Is this where we are as a society?
I was speaking today with a friend on the beach and we discussed the apparent rise of the super conservative attitudes of the current generations and how that contrasts with those of the 60's, 70's and 80's. These earlier generations were far more open minded and liberated especially in the attitudes to the human body than current generations appear today.
Have a read of this article and see what you think.
The picture that was considered inappropriate. Photo: Del Kathryn Barton
Hospital charity rejects exhibition over boy photo Nick O'Malley
from the
A CHARITY exhibition of works by some of Australia's leading artists has been cancelled after officials at a major hospital rejected one of the works - a photograph featuring a child without a shirt on.
Echoing the 2008 furore over Bill Henson's depictions of children, officials of the Sydney Children's Hospital Foundation took exception to the image by Archibald prize winner Del Kathryn Barton of her six-year-old son, Kell.
Exhibition organiser Virginia Wilson said her board and the hospital foundation had decided to part company a month ago, leaving her to find a new charity to support. She insisted the decision was made mutually and amicably.
Another organiser, Patrick Joyce, an alternate director of Fairfax Media, owner of The Age, said he did not anticipate the concerns when he began work on the project, but defended the hospital foundation.
When the works started arriving it became clear they may not comply with the hospital's strict rules on images of children, he said. After discussion it was decided to find another charity ''to preserve the artistic integrity of the exhibition''.
Mr Joyce said it was difficult to estimate how much the exhibition, Out of the Comfort Zone, would raise, as the artists had been commissioned to work outside their normal media - painters had sculpted or taken photos, sculptors had painted.

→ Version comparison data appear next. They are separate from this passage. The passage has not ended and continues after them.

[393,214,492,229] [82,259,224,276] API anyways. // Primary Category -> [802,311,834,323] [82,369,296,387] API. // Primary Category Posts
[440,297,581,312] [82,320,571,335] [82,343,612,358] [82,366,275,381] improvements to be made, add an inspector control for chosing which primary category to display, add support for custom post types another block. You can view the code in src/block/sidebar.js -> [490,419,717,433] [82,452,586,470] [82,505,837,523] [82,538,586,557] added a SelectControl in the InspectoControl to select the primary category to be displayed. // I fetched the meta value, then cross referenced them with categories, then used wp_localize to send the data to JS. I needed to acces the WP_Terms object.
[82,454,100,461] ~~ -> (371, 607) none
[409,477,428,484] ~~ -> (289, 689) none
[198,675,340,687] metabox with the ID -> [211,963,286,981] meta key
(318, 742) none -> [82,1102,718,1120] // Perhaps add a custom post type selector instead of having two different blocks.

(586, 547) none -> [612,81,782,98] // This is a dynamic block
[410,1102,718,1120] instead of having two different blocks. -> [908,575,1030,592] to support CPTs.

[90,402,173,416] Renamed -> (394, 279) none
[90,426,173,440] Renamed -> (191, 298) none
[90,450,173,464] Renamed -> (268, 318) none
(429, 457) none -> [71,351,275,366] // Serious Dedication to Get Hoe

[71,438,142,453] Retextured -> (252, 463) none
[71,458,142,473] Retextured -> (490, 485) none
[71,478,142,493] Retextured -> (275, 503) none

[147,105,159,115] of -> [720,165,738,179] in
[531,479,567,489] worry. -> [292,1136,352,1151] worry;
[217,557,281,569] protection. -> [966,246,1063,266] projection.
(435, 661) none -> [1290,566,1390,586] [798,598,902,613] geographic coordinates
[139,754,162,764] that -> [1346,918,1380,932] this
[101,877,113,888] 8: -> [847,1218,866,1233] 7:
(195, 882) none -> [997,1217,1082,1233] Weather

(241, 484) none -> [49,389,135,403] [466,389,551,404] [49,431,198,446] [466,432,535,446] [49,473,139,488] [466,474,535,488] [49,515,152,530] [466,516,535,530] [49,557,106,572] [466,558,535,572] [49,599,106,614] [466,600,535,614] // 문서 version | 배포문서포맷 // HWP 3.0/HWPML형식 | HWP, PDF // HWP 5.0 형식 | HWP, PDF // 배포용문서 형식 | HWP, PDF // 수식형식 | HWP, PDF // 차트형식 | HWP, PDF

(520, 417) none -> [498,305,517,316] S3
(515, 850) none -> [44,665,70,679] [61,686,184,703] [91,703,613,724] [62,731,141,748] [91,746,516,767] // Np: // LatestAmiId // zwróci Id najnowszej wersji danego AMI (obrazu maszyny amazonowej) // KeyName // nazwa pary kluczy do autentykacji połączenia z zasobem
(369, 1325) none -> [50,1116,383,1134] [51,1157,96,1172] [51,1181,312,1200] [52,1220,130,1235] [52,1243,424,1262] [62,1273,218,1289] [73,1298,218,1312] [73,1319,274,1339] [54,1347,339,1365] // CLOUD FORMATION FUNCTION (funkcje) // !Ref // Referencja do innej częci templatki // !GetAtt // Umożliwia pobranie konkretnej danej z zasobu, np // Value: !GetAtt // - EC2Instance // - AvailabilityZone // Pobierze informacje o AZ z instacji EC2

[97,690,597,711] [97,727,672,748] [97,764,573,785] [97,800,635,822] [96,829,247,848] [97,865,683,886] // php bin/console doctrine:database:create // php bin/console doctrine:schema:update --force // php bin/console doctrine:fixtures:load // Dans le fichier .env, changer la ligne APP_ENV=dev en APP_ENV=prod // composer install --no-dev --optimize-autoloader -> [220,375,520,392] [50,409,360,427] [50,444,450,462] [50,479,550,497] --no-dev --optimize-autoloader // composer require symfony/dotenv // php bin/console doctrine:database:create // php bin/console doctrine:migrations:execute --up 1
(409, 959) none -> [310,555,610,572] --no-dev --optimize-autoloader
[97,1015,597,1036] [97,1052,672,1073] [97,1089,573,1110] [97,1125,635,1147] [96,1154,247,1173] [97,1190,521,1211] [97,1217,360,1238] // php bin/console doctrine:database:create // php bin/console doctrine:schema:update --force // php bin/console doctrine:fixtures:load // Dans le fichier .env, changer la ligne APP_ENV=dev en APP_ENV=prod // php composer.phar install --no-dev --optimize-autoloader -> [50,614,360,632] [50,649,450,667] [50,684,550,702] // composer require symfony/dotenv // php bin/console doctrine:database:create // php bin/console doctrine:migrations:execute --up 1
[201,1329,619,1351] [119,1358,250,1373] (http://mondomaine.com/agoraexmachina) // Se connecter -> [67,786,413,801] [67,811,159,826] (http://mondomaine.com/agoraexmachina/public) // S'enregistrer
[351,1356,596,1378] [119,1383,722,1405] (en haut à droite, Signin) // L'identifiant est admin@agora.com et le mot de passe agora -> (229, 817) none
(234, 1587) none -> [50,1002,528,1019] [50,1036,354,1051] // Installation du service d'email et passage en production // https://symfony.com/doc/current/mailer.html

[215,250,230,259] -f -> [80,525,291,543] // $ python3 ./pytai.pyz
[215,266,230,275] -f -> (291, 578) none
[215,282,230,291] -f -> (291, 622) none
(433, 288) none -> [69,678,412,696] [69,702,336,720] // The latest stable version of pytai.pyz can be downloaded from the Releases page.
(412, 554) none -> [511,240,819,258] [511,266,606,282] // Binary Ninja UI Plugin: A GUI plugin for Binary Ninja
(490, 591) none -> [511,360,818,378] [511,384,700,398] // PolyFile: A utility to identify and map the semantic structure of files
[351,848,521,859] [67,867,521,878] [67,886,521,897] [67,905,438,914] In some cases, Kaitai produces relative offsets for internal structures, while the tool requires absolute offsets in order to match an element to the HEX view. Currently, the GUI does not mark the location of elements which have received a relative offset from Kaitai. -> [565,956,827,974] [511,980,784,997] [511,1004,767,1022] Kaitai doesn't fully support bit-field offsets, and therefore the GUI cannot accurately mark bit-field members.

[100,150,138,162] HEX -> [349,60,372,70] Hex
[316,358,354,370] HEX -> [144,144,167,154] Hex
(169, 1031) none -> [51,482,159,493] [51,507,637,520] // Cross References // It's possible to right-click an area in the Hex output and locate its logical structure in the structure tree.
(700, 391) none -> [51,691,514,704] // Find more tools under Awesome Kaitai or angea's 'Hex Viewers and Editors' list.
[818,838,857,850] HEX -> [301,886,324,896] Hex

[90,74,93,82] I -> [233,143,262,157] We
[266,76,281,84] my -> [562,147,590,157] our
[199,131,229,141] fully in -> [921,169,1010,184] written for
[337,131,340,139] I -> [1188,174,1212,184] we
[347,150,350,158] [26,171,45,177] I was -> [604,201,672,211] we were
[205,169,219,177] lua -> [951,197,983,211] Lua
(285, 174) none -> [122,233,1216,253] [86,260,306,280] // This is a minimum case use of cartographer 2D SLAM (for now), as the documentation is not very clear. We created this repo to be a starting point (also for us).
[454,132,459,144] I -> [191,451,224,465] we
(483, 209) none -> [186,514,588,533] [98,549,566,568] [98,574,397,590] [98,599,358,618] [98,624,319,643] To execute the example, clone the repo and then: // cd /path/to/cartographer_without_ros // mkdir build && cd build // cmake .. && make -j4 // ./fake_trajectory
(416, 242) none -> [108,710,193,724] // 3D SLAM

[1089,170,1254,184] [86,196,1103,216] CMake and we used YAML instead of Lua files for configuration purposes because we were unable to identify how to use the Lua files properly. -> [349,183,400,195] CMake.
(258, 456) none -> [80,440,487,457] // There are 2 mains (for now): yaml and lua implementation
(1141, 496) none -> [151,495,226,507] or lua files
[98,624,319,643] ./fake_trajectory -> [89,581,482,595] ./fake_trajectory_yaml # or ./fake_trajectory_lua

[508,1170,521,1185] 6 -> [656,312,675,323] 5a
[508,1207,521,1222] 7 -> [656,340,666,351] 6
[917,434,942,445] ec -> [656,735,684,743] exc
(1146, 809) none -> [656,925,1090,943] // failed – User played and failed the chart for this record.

But given the calibre of the artists, he expected around $200,000 could be raised. ''It is an amazing line-up.''
Tamara Winikoff, of the National Association for the Visual Arts, said the decision was ''absurd and tragic.''
She said that after the Henson scandal, when photographs of naked children prompted media outrage and a police investigation, public authorities were scared to associate themselves with any images of children. ''In our zeal to protect children we are erasing them entirely,'' she said.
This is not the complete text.